08 (August 2015)

Atheism – what everyone needs to know

Atheism – what everyone needs to know
Arthur Jones
31 July, 2015 2 min read

Michael Ruse is a well known philosopher, currently at Florida State University. He writes that his book is ‘one that tries to lay out dispassionately the issues surrounding atheism, the arguments against it and the arguments for it, its critics and its supporters’ (p.4).

He writes as an atheist, yet claims that he is ‘intensely religious, in the sense that these questions about God and the ultimate meaning of life are very important to me’ (p.5). He aims to persuade us to agree with him.

The book is an overview, but with the connecting theme that, for both supporters and critics alike, atheism is ‘an intensely moral issue’ (pp. 6, 254). It is ‘a matter of you as a person, what you believe and what you should believe … how you should live your life, how you should act towards others, and the roles of you and others in society’ (p.254).

The first half of the book discusses the history of atheism. Ruse raises pertinent criticisms and admits some current gaps in the atheist case. In the second half, he presents his arguments against Christian teaching and the Bible.

Is it an important book for Christians to read? Certainly, if you want to know what atheists think about religion, particularly from an author who is much better informed than the New Atheists. Ruse also tries (at least in the first half of the book) to be balanced and fair.

The second half of the book, where Ruse argues against Christian teaching and the Bible, is far less satisfactory. He criticises the New Atheists for not being properly acquainted with either Christian theology or the philosophy of religion, yet shows that he has only a shallow understanding.

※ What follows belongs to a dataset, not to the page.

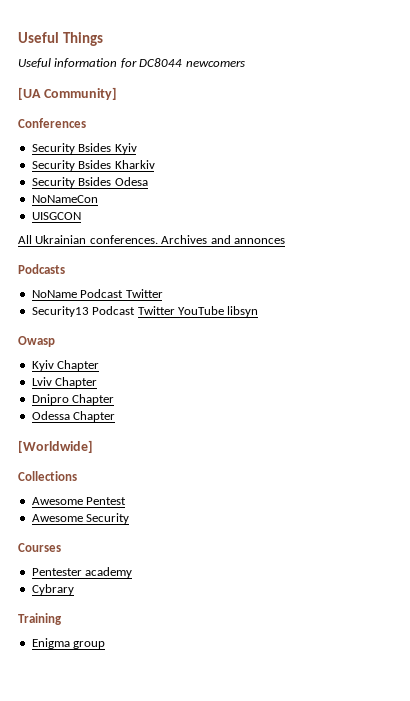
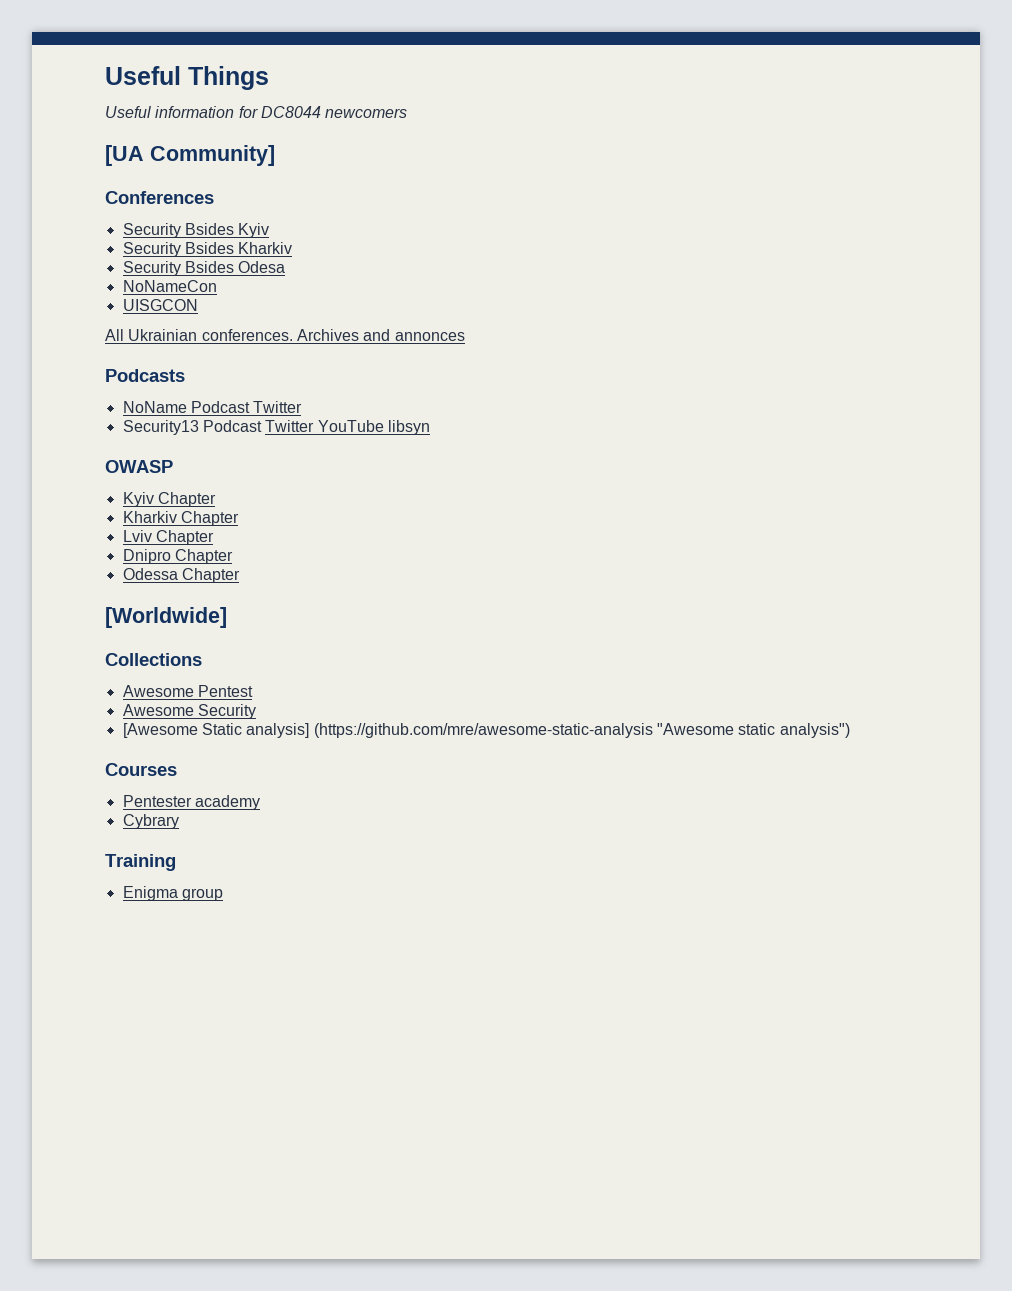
- Owasp
+ OWASP
+ Kharkiv Chapter
+ [Awesome Static analysis] (https://github.com/mre/awesome-static-analysis "Awesome static analysis")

His bibliography is quite impressive, so I wonder how much of the Christian literature he cites he actually studied. He points out that the New Atheists’ arguments are neither new nor decisive. Yet the same applies to his own material. The arguments he raises are well known to Christian scholars and have been regularly discussed and answered (including in the literature he cites!).

Ruse is much better than Dawkins, Harris, Dennett or Hitchens, but there is still a long way to go to justify the claim that this book is ‘what everyone needs to know’.